Use async def when your prompt function performs I/O operations like network requests or database queries, since async is more efficient than threadpool dispatch.
Prompts can access additional MCP information and features through the Context object. To access it, add a parameter to your prompt function with a type annotation of Context:
from fastmcp import FastMCP, Context
mcp = FastMCP(name="PromptServer")
@mcp.prompt
async def generate_report_request(report_type: str, ctx: Context) -> str:
"""Generates a request for a report."""
return f"Please create a {report_type} report. Request ID: {ctx.request_id}"
For full documentation on the Context object and all its capabilities, see the Context documentation.
FastMCP automatically sends notifications/prompts/list_changed notifications to connected clients when prompts are added, enabled, or disabled. This allows clients to stay up-to-date with the current prompt set without manually polling for changes.
@mcp.prompt
def example_prompt() -> str:
return "Hello!"
# These operations trigger notifications:
mcp.add_prompt(example_prompt) # Sends prompts/list_changed notification
mcp.disable(keys={"prompt:example_prompt"}) # Sends prompts/list_changed notification
mcp.enable(keys={"prompt:example_prompt"}) # Sends prompts/list_changed notification
Notifications are only sent when these operations occur within an active MCP request context (e.g., when called from within a tool or other MCP operation). Operations performed during server initialization do not trigger notifications.

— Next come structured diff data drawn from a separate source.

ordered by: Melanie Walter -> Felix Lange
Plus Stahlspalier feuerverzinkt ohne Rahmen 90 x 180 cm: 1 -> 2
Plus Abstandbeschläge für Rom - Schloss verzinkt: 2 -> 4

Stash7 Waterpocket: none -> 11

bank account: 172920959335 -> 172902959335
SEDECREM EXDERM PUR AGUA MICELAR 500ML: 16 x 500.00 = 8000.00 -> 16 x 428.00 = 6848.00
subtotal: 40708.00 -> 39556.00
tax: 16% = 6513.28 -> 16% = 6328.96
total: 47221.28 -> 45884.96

Clients can handle these notifications using a message handler to automatically refresh their prompt lists or update their interfaces.

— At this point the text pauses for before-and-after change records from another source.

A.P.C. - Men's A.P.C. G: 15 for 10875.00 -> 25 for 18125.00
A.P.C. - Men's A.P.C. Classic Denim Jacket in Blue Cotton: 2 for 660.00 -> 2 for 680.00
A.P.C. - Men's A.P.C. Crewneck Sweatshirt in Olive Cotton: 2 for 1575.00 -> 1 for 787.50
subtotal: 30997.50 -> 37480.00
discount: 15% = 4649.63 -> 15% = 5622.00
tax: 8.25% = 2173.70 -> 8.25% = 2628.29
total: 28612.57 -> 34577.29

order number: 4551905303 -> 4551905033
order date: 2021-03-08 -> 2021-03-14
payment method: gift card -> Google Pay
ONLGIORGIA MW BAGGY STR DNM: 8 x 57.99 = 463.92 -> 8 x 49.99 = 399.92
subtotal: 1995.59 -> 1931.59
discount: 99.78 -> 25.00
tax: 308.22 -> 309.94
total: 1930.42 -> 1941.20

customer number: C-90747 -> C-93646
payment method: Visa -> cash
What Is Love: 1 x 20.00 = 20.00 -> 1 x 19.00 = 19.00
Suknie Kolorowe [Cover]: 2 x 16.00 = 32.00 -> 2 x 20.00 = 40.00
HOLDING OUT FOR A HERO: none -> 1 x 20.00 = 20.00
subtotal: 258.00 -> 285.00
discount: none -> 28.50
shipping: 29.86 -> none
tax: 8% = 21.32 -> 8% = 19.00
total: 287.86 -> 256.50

You can configure how the FastMCP server handles attempts to register multiple prompts with the same name. Use the on_duplicate_prompts setting during FastMCP initialization.

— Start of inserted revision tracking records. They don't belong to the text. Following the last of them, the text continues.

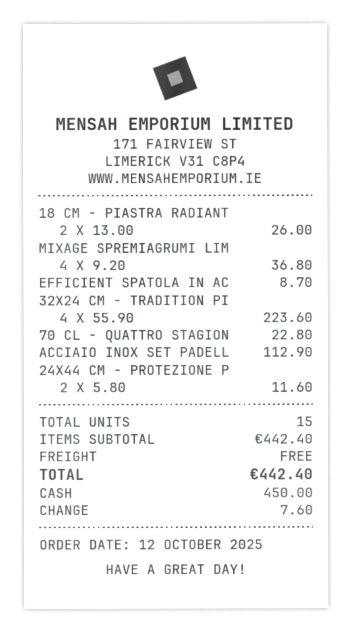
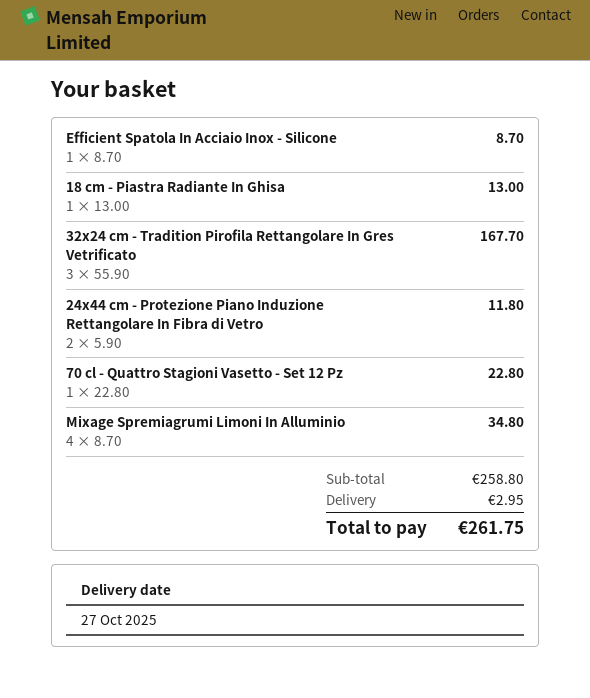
18 CM - PIASTRA RADIANT: 2 x 13.00 = 26.00 -> 1 x 13.00 = 13.00
MIXAGE SPREMIAGRUMI LIM: 4 x 9.20 = 36.80 -> 4 x 8.70 = 34.80
32X24 CM - TRADITION PI: 4 x 55.90 = 223.60 -> 3 x 55.90 = 167.70
ACCIAIO INOX SET PADELL: 1 x 112.90 = 112.90 -> none
24X44 CM - PROTEZIONE P: 2 x 5.80 = 11.60 -> 2 x 5.90 = 11.80
subtotal: 442.40 -> 258.80
shipping: 0.00 -> 2.95
total: 442.40 -> 261.75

from fastmcp import FastMCP
mcp = FastMCP(
name="PromptServer",
on_duplicate_prompts="error" # Raise an error if a prompt name is duplicated
)
@mcp.prompt
def greeting(): return "Hello, how can I help you today?"
# This registration attempt will raise a ValueError because
# "greeting" is already registered and the behavior is "error".
# @mcp.prompt
# def greeting(): return "Hi there! What can I do for you?"
The duplicate behavior options are:
"warn" (default): Logs a warning, and the new prompt replaces the old one."error": Raises a ValueError, preventing the duplicate registration."replace": Silently replaces the existing prompt with the new one."ignore": Keeps the original prompt and ignores the new registration attempt.Prompts support versioning, allowing you to maintain multiple implementations under the same name while clients automatically receive the highest version. See Versioning for complete documentation on version comparison, retrieval, and migration patterns.